The Battle of Passchendaele, also known as the Third Battle of Ypres, was one of the major battles of World War One, involving British (including the 9th, 15th and 51st Scottish Divisions), South African, Canadian and ANZAC units. The battle started as a campaign to force a breakthrough in the front and to capture the ports on the Belgian coast. It eventually got stuck in the village of Passchendaele, now part of the Flemish community of Zonnebeke, Belgium, and lasted from July to November 1917.

The name Passchendaele has become linked for ever to the utter horror of industralised warfare, of living and dying in trenches of liquid mud, and for months of fierce fighting for little or no advantage. The battle itself took place on marshland flooded with heavy August rains. The war dead totalled 615,000 lives, 325,000 on the Allied side and 260,000 on the German side.
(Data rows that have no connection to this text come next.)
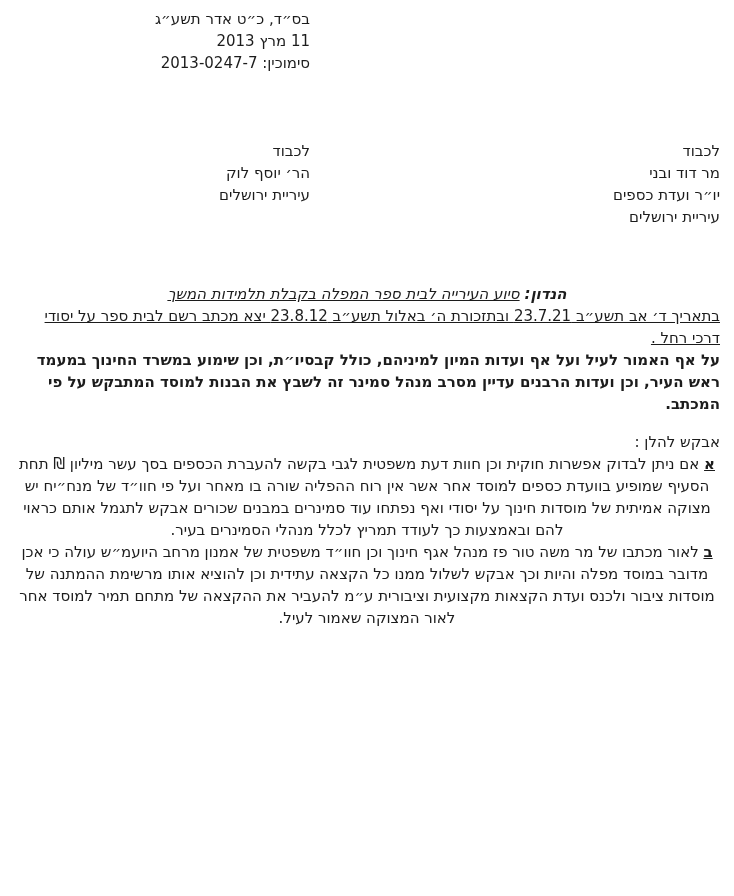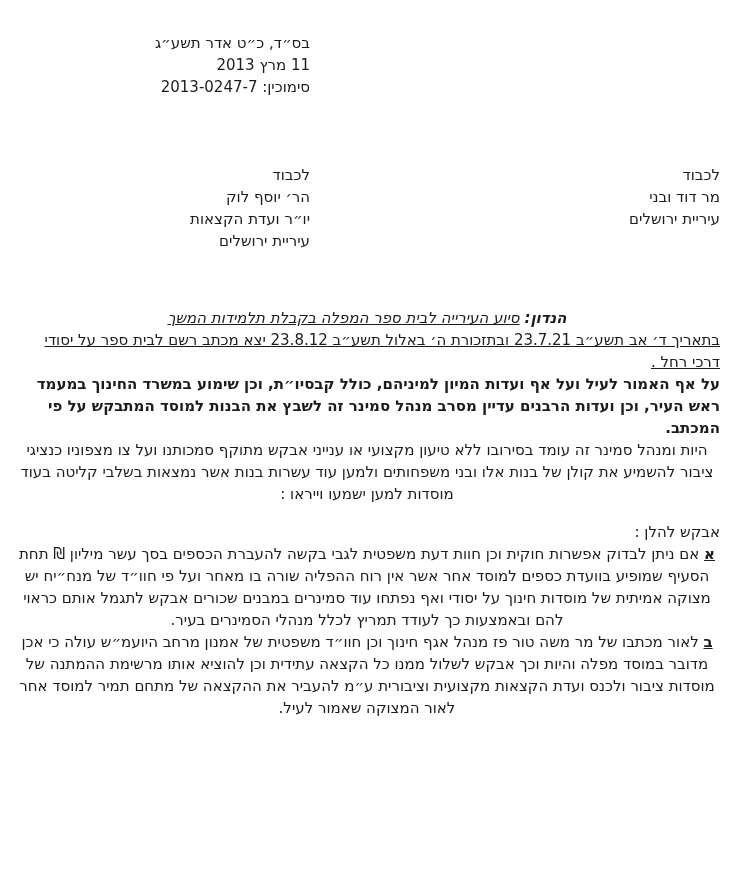"בס״ד, כ״ט אדר תשע״ג" .page { padding: 32px 14px 0 14px -> 8px 14px 0 14px }
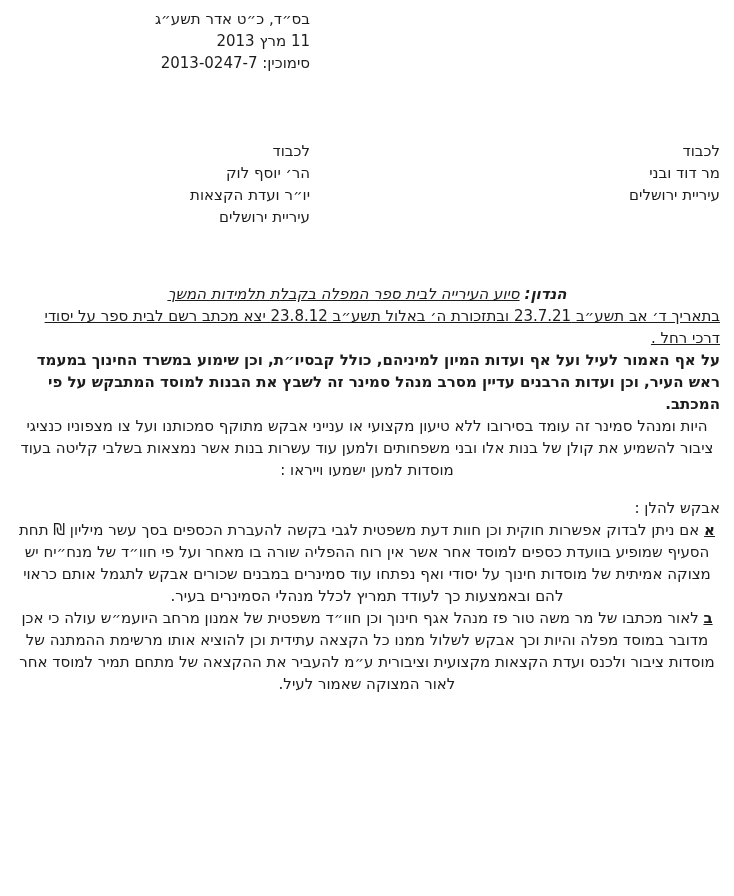"יו״ר ועדת הקצאות" div { html: <div>יו״ר ועדת הקצאות</div> -> none }
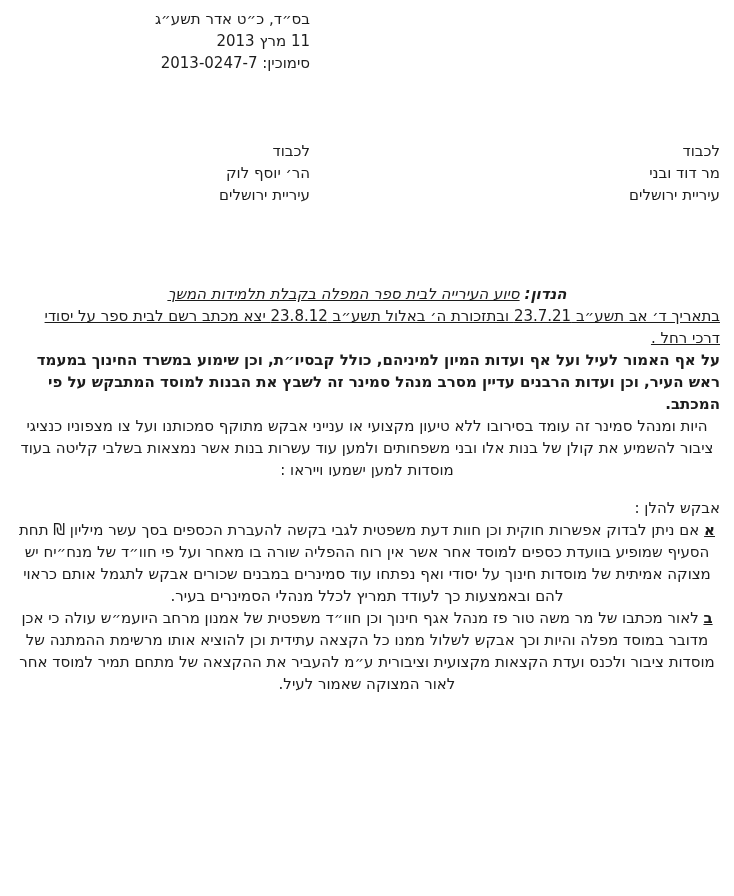"יו״ר ועדת כספים" div { html: none -> <div>יו״ר ועדת כספים</div> }
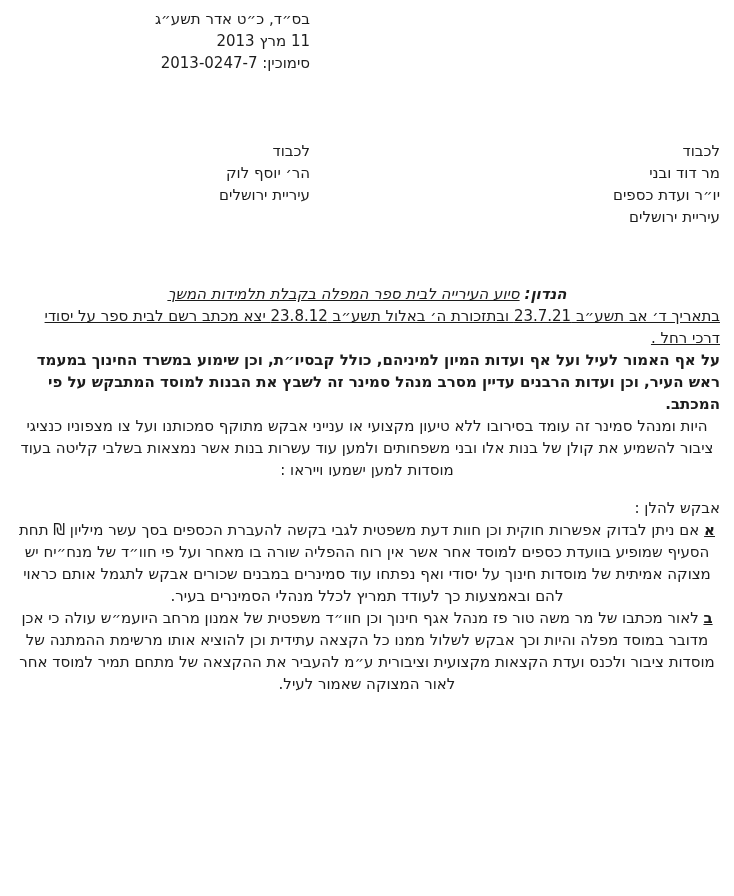"היות ומנהל סמינר זה עומד" p.para { html: <p>היות ומנהל סמינר זה עומד בסירובו ללא טיעון מקצועי או ענייני אבקש מתוקף סמכותנו ועל צו מצפוניו כנציגי ציבור להשמיע את קולן של בנות אלו ובני משפחותים ולמען עוד עשרות בנות אשר נמצאות בשלבי קליטה בעוד מוסדות למען ישמעו וייראו :</p> -> none }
Many did not die from their wounds but drowned in the mud as Siegfried Sassoon, the war poet, wrote.

I died in hell - (They called it Passchendaele).
My wound was slight,
And I was hobbling back; and then a shell
Burst slick upon the duckboards: so I fell
Into the bottomless mud, and lost the light

Memorial Tablet (1918)

The University of Glasgow remembers the 19 members of our community known to have died at Passchendaele.